DALLAS — A plan to convert the vacant Houston Astrodome into a multipurpose center and hotel could require as much as $900 million of bond debt, according to Harris County officials.
Any bonds to redevelop the world’s first domed stadium would require voter approval, with an election not likely before 2012, according to Willie Loston, executive director of the stadium’s owner, the Harris County Sports and Convention Corp. The bonds would probably be listed on the ballot in pieces rather than as a single, large bond issue, Loston said.
After years of discussion about what to do with the former “Eighth Wonder of the World,” the sports agency presented three alternatives for the Harris County commissioners to study on Monday.
The most costly proposal would require a $1.35 billion investment, with about a third backed by local taxes, officials said. That proposal would create something called Astrodome Renaissance, which would include a conference center, interactive exhibits simulating space travel and deep sea exploration, museums, an alternative energy center and a movie studio.
The plan would include the adjacent Reliant Stadium where the National Football League’s Houston Texans play. The cost of the Astrodome redevelopment alone would be $588 million, officials said.
A slightly less expensive option, at $1.1 billion to $1.3 billion, would gut the Astrodome and create a science and technology center with solar panels on the roof.
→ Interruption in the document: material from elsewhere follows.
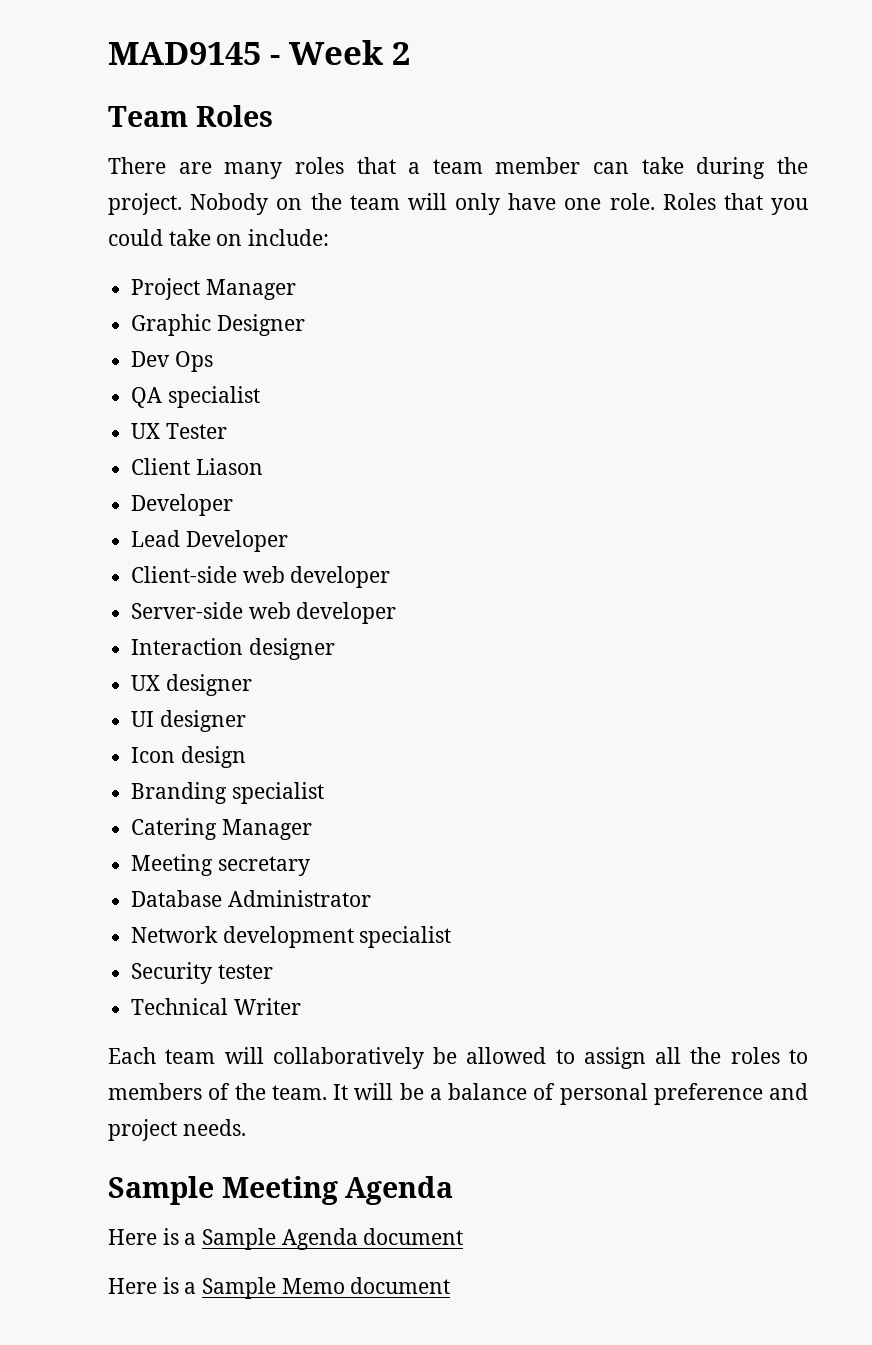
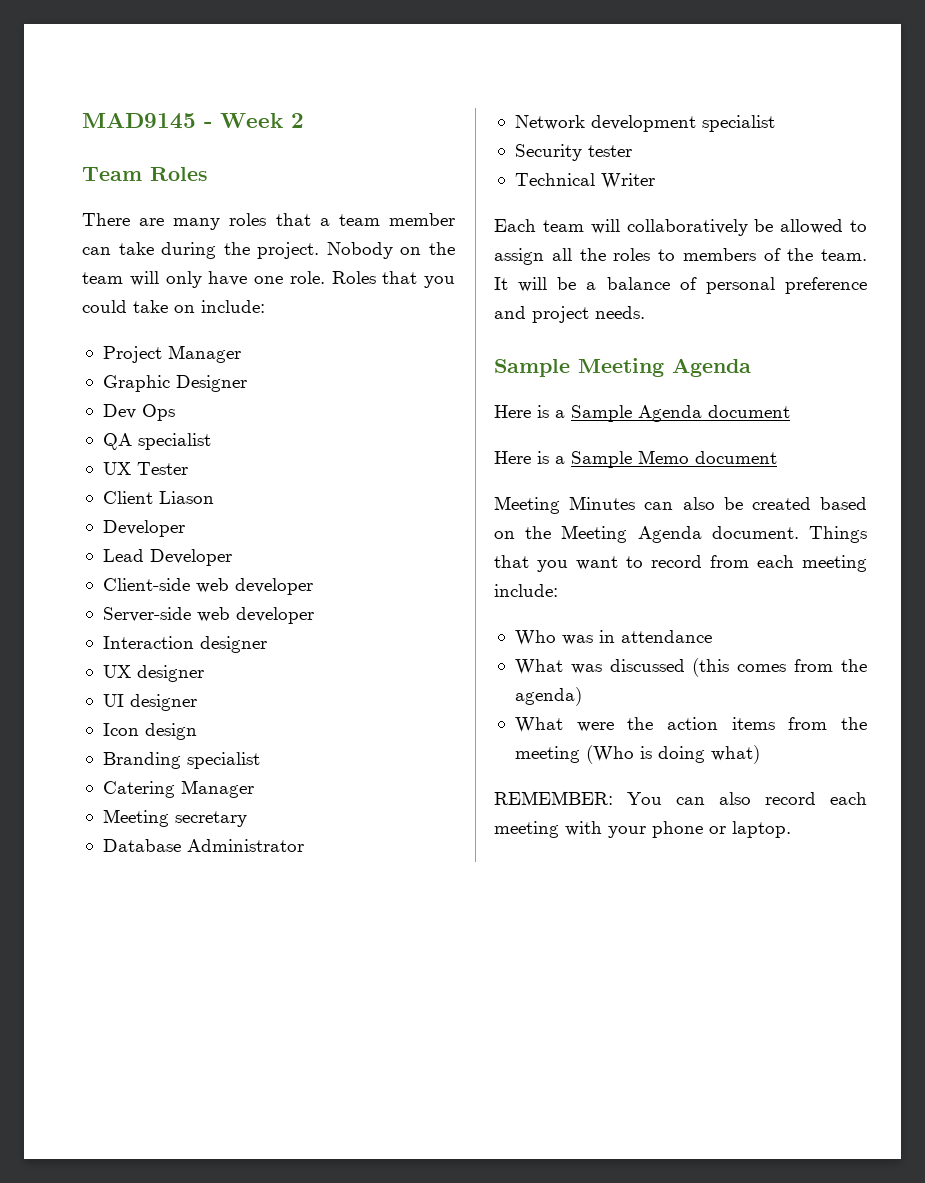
(451, 1285) none -> [494,496,867,514] [494,525,867,543] [494,555,867,572] [494,584,558,597] [514,630,712,646] [514,658,867,677] [514,687,582,706] [514,717,867,733] [514,745,760,764] [494,791,867,805] [494,821,791,838] // Meeting Minutes can also be created based on the Meeting Agenda document. Things that you want to record from each meeting include: // Who was in attendance // What was discussed (this comes from the agenda) // What were the action items from the meeting (Who is doing what) // REMEMBER: You can also record each meeting with your phone or laptop.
The third option is to raze the Astrodome at a cost to taxpayers of $128 million and build a new hotel that would not require public outlays. All of the plans for the Astrodome include Reliant Stadium, which is part of the area known as Reliant Park. Completed in 2002 at a cost of $352 million, Reliant Stadium has a retractable roof and luxury features beyond what were available in the Astrodome.
The original Astrodome tenants, Major League Baseball’s Astros, have moved to Minute Maid Park, another stadium with a retractable roof in downtown Houston. Minute Maid Park, originally Enron Field, was completed in 2000 for $250 million.
While the Astrodome has not served as a sports venue since the Astros left and remains unused, it still carries $32 million of public debt, about the same amount in nominal terms that it cost to build.
The debt remains from a $60 million remodeling in the late 1980s designed to keep the NFL’s Houston Oilers playing in the stadium. That effort failed as team owner Bud Adams moved the team to Tennessee in 1996. The bonds, backed by hotel tax revenue, mature in 22 years.
In addition to $2.4 million in annual debt service on the Astrodome bonds, local taxes cover about $2 million annually in insurance and maintenance costs.
Other stadiums that still carried bond debt after they were abandoned or razed include Seattle’s Kingdome, Olympic Stadium in Montreal, and Three Rivers Stadium in Pittsburgh. Three Rivers still had $45 million of debt when it was demolished in 2001. King County, Wash., paid off the Kingdome five years after it was razed in 2000.
The Astrodome, which opened in 1965 as the home of the Astros, sheltered fans from Houston’s stifling heat, with temperatures maintained at 72 degrees. The stadium also introduced artificial turf known as Astroturf because real grass would not grow under the dome.
The Astrodome’s most visible use in recent years came in 2005 when it became a relief shelter for victims of Hurricane Katrina in New Orleans.